The end of the PGW series and SH series marked the end of Junior College and signaled the end of my manic reading too. College was a place where I developed a liking for films with Rajini Kanth, Ajith and Madhavan in tamizh, Tom Hanks in English and SRK/Hrithik in Hindi. Though the first two years of college was a non starter in terms of books, the third year marked my introduction to one of the classics - "Not a Penny More, Not a Penny less" by Jeffrey Archer. I should say that Archer is the author, who along with Narayan has affected my writing a lot. An archer frenzy followed - Kane & Abel, The Prodigal daughter, Shall we tell the President?, As the Crow Flies, Sons of Fortune, Honor among thieves, First Among Equals, A Matter of Honor, The fourth Estate and the Eleventh Commandment followed. Somewhere around the same time, one of my closest friends in college, Sathya told me about a news article in the Hindu which told that the number of visitors to the Louvre had increased because of a novel by a man called Dan Brown. I'm a strong believer in Hinduism and have been irritated by taunts from people of other religions about Hinduism and so when I started on the Da Vinci Code, it was basically because of my curiosity. The book proved out to be such a taut thriller that subsequent books like Angels and Demons, Digital Fortress and Deception Point just happened. Of these, I would definitely say the Digital Fortress was a very bad book and in fact, I would rate it amongst the worst books I've ever read. With this series along with Barons (:D), my reading phase in SVCE came to an end.
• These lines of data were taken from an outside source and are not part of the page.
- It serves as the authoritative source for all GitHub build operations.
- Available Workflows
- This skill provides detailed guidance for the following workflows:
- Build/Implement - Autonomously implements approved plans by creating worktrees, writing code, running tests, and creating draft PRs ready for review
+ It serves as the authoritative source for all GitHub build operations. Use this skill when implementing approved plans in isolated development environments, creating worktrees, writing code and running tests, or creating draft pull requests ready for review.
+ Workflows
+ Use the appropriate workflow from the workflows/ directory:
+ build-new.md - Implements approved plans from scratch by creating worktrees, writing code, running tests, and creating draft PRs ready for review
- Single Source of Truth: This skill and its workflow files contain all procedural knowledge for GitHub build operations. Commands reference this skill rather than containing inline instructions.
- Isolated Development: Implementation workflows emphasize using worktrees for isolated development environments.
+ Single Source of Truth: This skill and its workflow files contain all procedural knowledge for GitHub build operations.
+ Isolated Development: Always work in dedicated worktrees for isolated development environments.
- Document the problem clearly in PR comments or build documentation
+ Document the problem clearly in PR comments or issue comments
It was the summer of 2005 when I successfully read the first non fiction series - The Prison Diary (I,II,III) by Jeffrey Archer. His short stories collections such as To Cut a Long Story Short, A Quiver Full of Arrows, A Twist in the Tale, Twelve Red Herrings and the Collected Short Stories also appealed to me and I've ever since aspired to be a short story writer.
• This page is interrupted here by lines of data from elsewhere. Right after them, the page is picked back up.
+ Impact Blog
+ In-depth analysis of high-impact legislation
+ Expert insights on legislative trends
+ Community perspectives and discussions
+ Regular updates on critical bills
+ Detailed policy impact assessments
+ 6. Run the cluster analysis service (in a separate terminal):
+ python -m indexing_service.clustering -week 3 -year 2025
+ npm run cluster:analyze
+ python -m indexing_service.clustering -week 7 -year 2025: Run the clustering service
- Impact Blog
Currently, I'm trying to develop my reading skills further - reading books like The Alchemist, The World is Flat and Freakanomics.


As a popular poet says,

" And Miles to go before I sleep,
and Miles to go before I sleep"

I think this applies to my literary sojourn as well.


P.S: I get the feeling that this has been one of the worst blog entries from me in recent times - cant help it, as I'm feeling nostalgic about books and have lots of time on hand!

2 comments:

Unknown said...

" The book proved out to be such a taut thriller that subsequent books like Angels and Demons, Digital Fortress and Deception Point just happened " - So it did happen to others .I thot i was the only one to finish Da vinci code , go buy the rest of Dan brown's books and read them b4 i touch anyother.

Karthik Sriram said...

Well, I know atleast two other souls who did the same thing.

But this happened to me for Archer too. I once finished 4 archers in 2 weeks - a personal record. For info, As the crow flies was one among the four.